◆ Data provided:
= = =

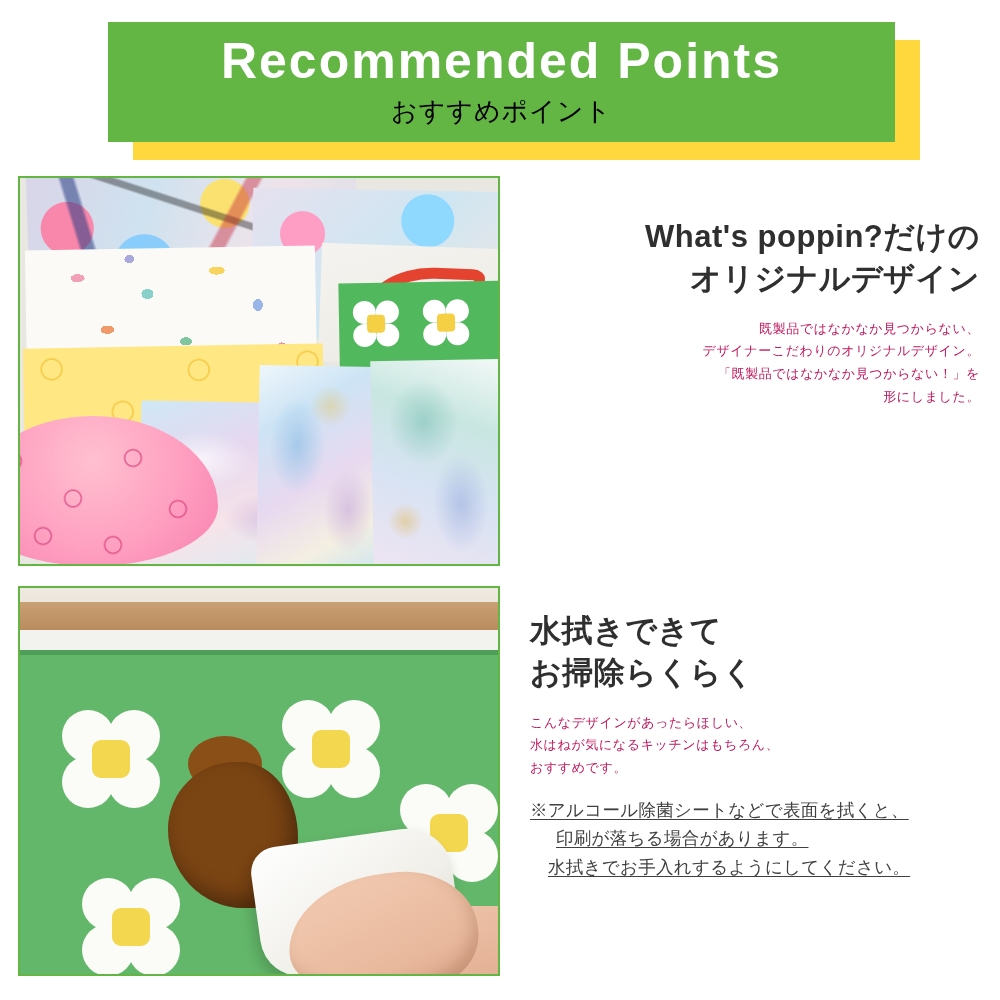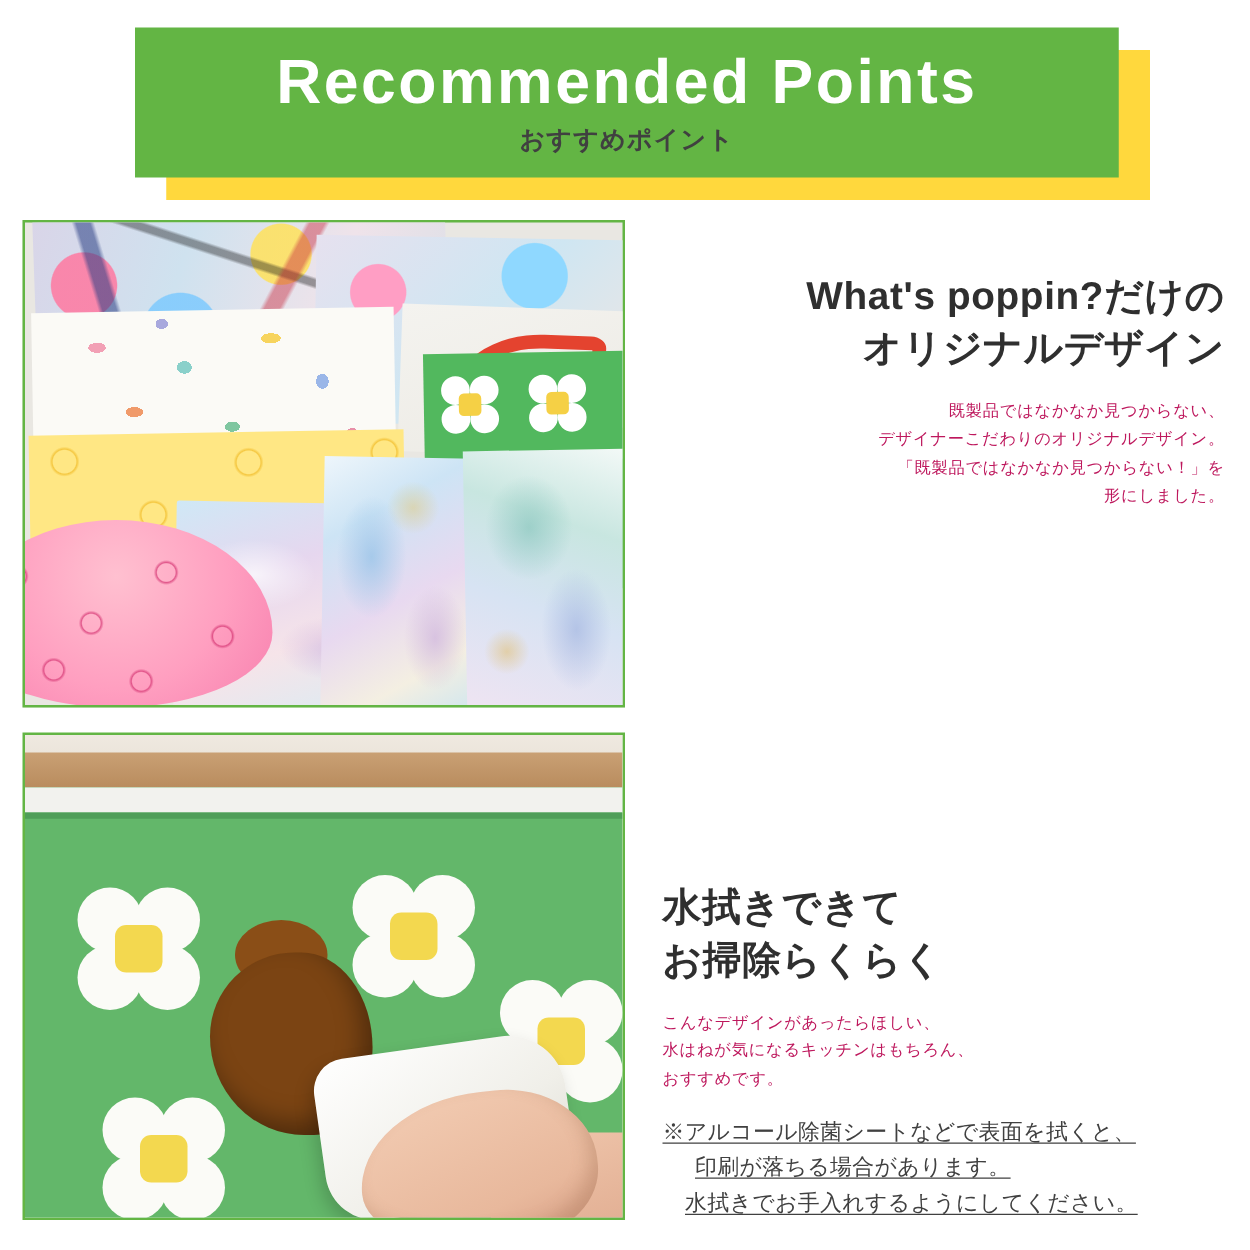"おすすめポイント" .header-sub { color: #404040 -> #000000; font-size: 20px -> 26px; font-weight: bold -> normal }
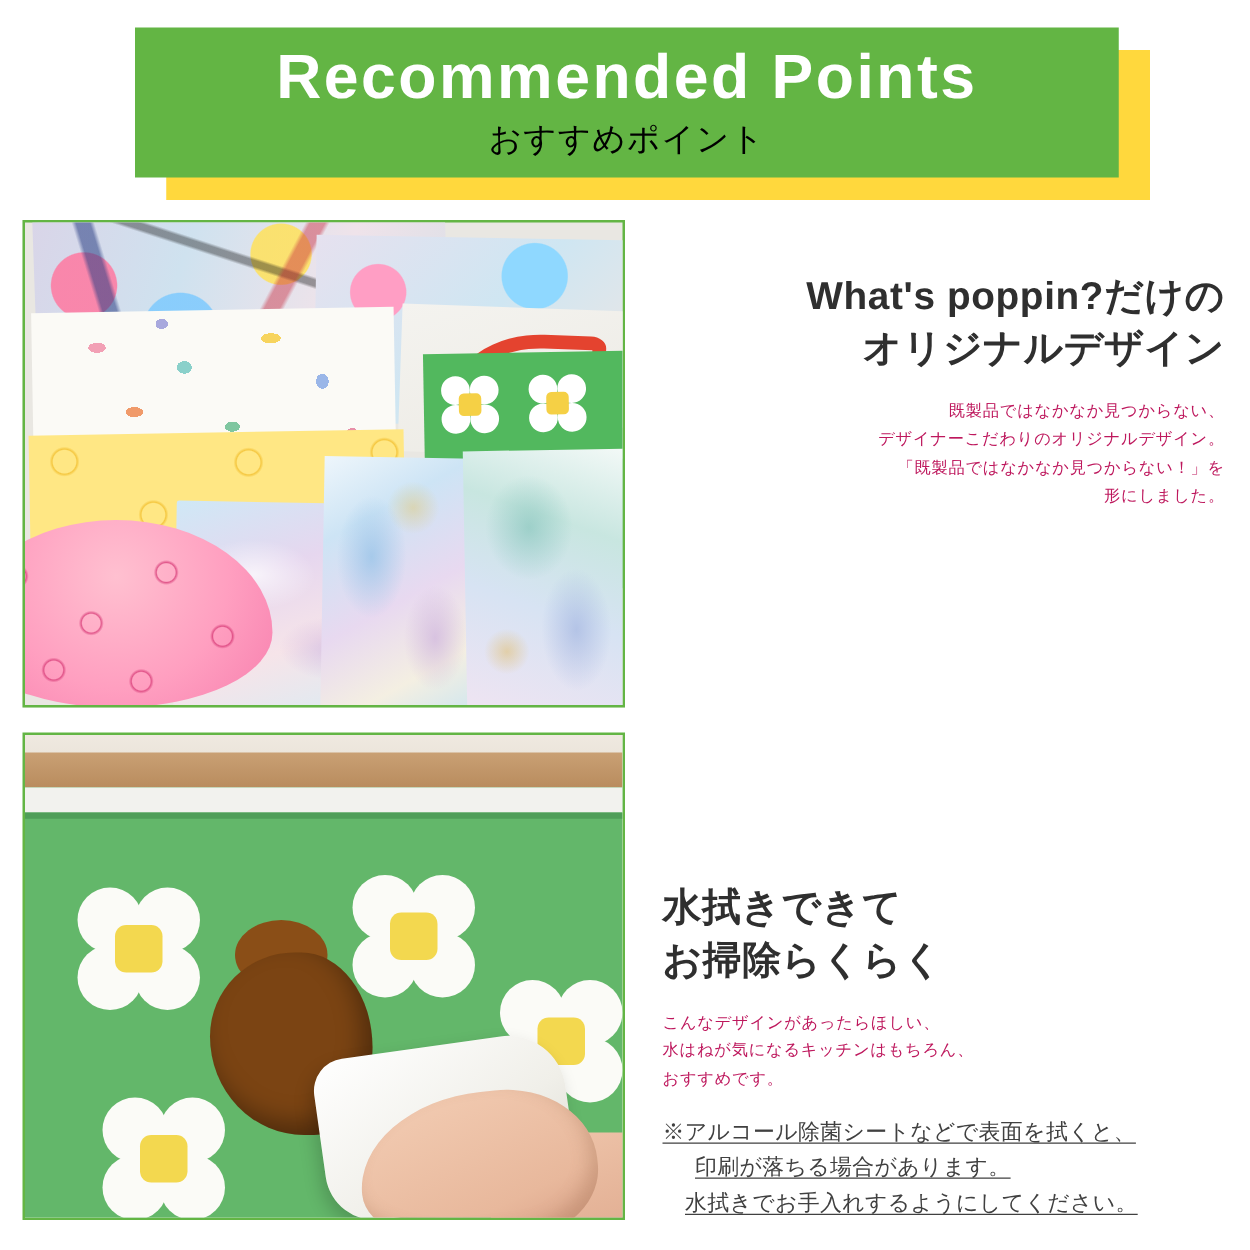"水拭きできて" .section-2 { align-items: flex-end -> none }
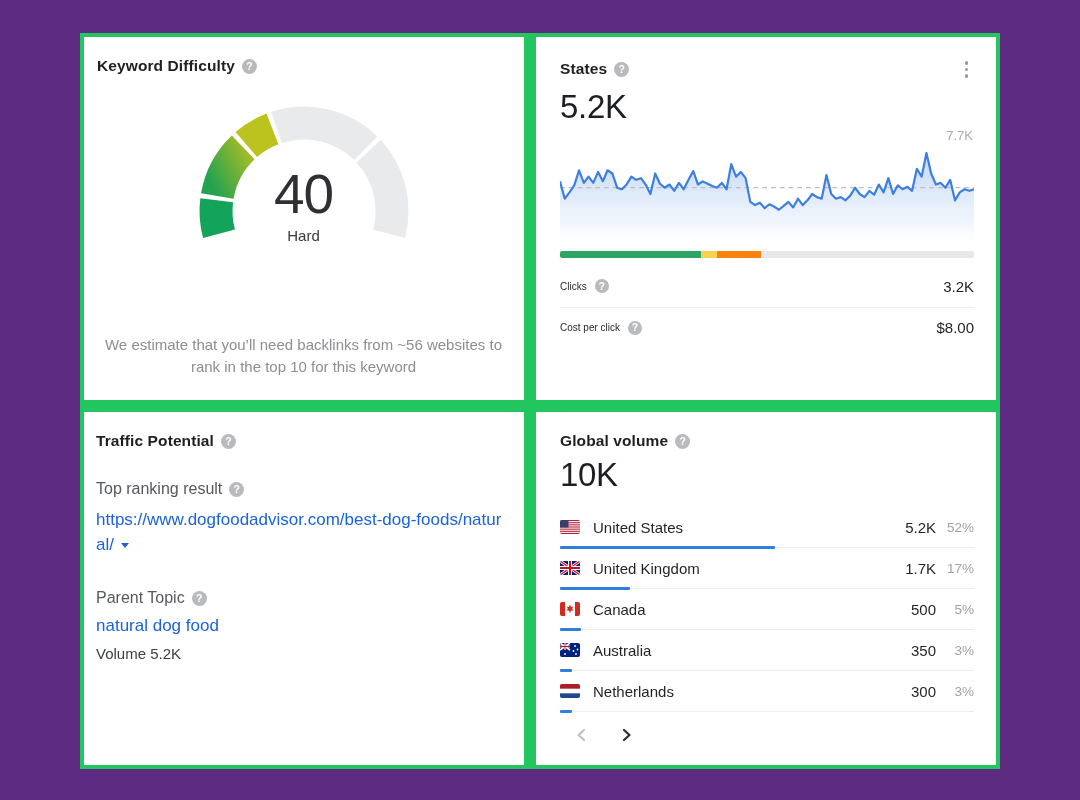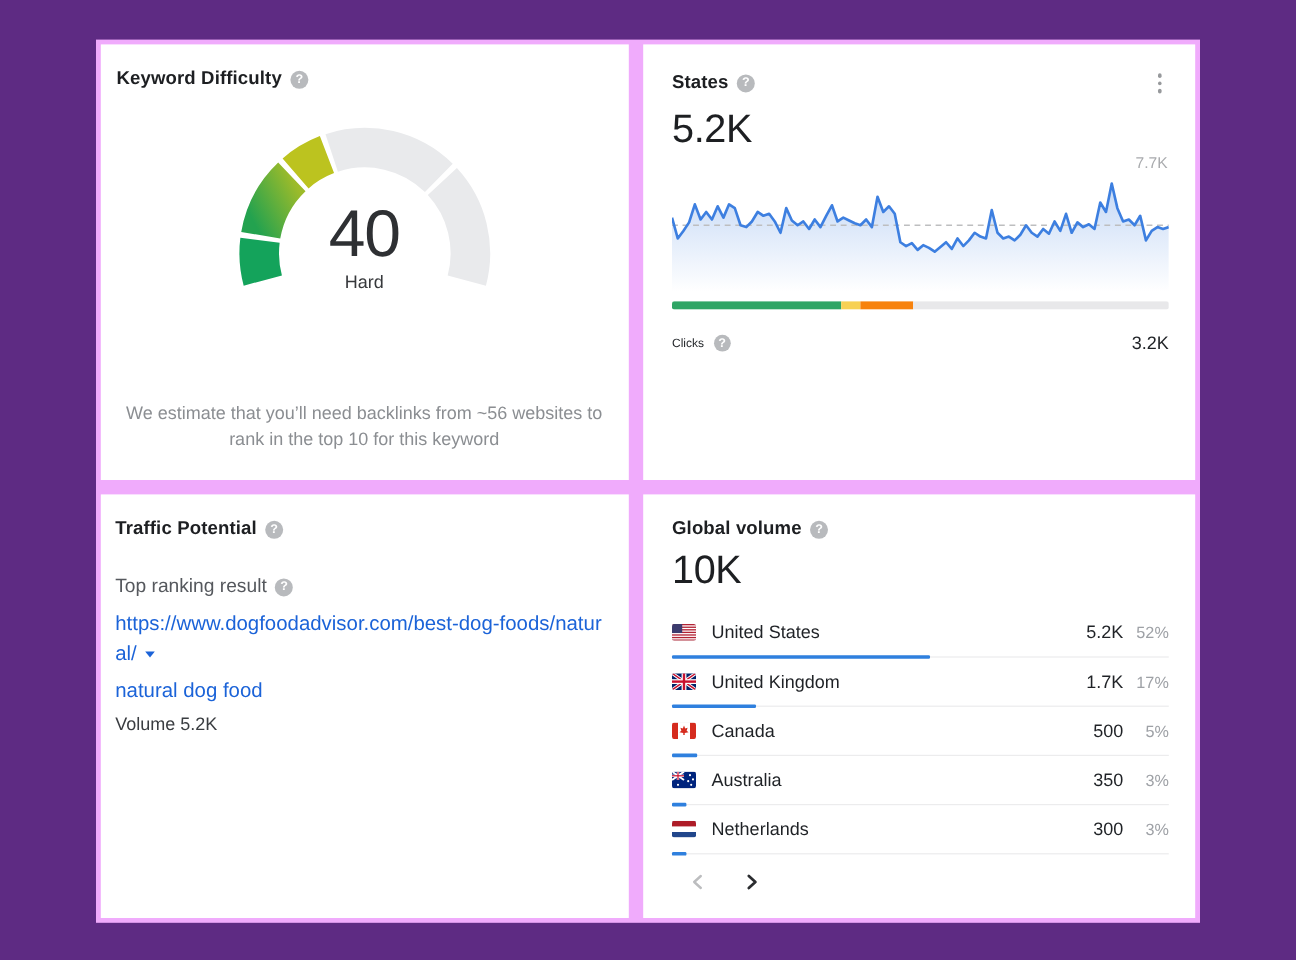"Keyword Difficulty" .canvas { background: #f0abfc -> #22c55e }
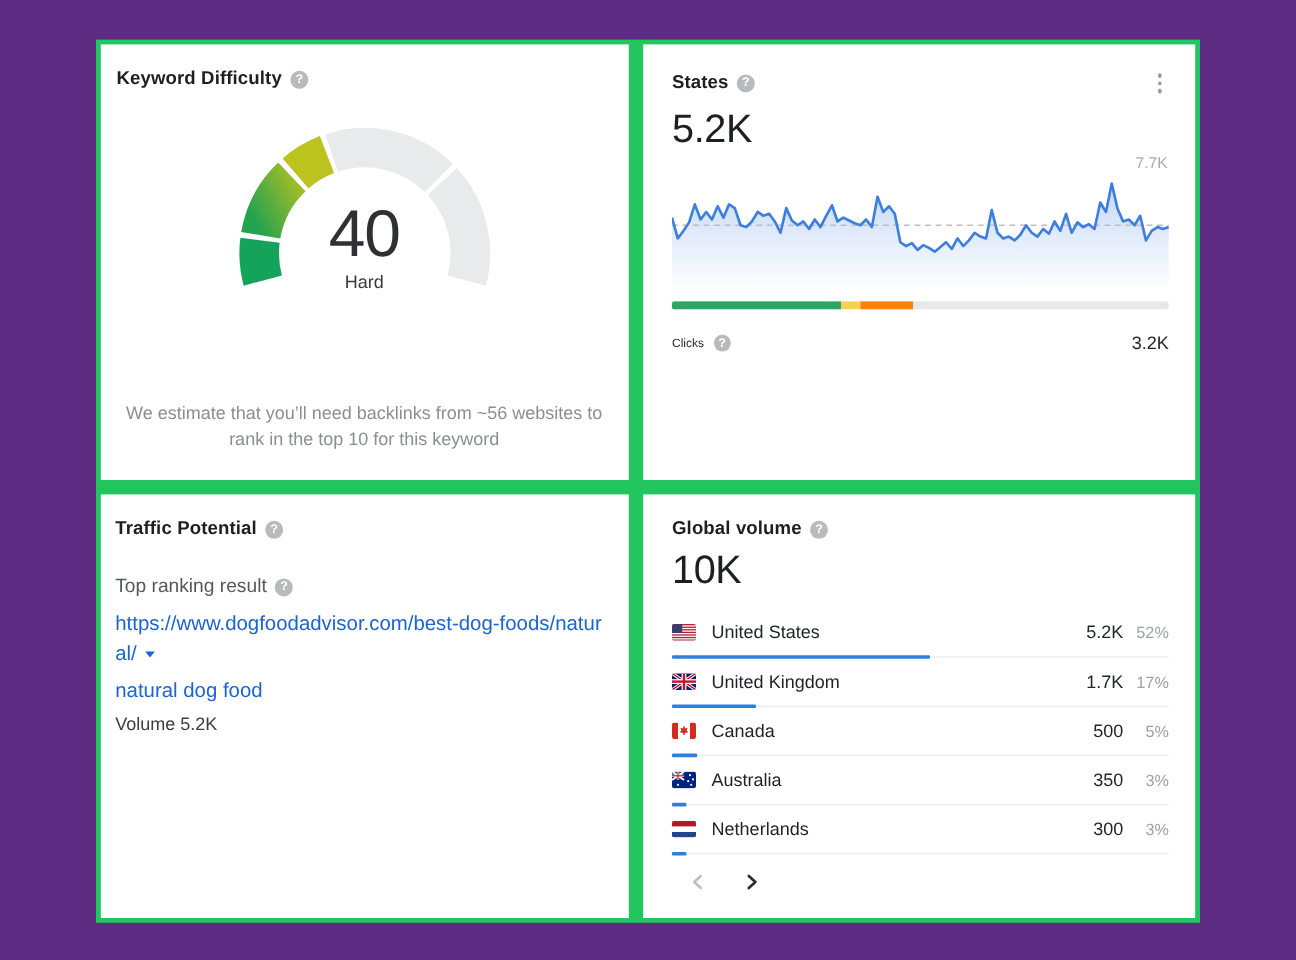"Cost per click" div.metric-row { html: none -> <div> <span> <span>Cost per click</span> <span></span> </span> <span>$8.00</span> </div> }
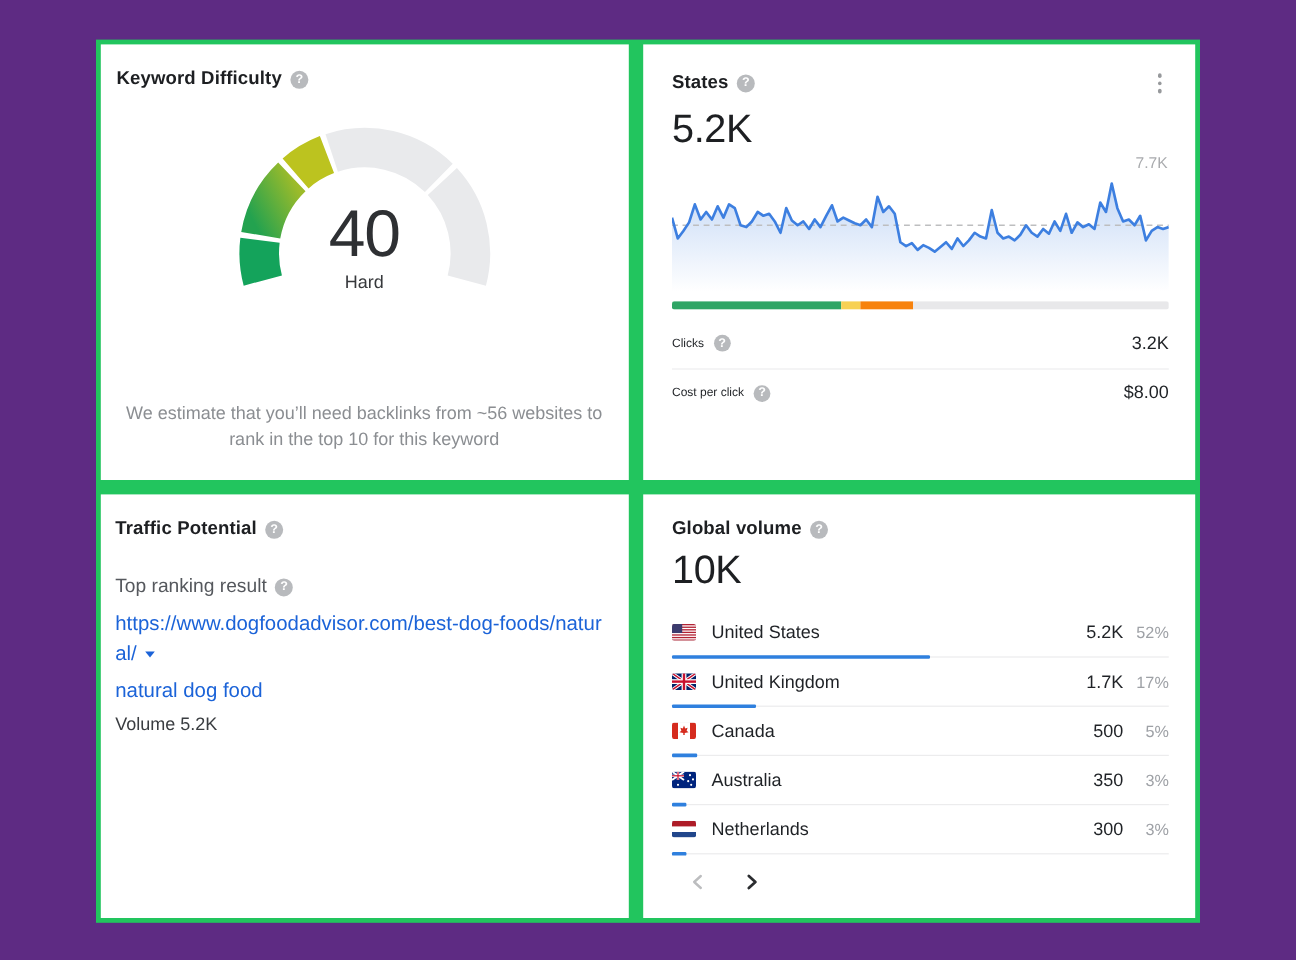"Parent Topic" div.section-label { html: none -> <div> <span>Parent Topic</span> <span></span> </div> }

= = =

◆ Required action: With the pictures removed, print only the lines starting at the line that has "align-items: flex-end ->" and ending at the line that has "<div> <span> <span>Cost", both ends included, exactly as they stand above.

◆ Written answer:
"水拭きできて" .section-2 { align-items: flex-end -> none }
"Keyword Difficulty" .canvas { background: #f0abfc -> #22c55e }
"Cost per click" div.metric-row { html: none -> <div> <span> <span>Cost per click</span> <span></span> </span> <span>$8.00</span> </div> }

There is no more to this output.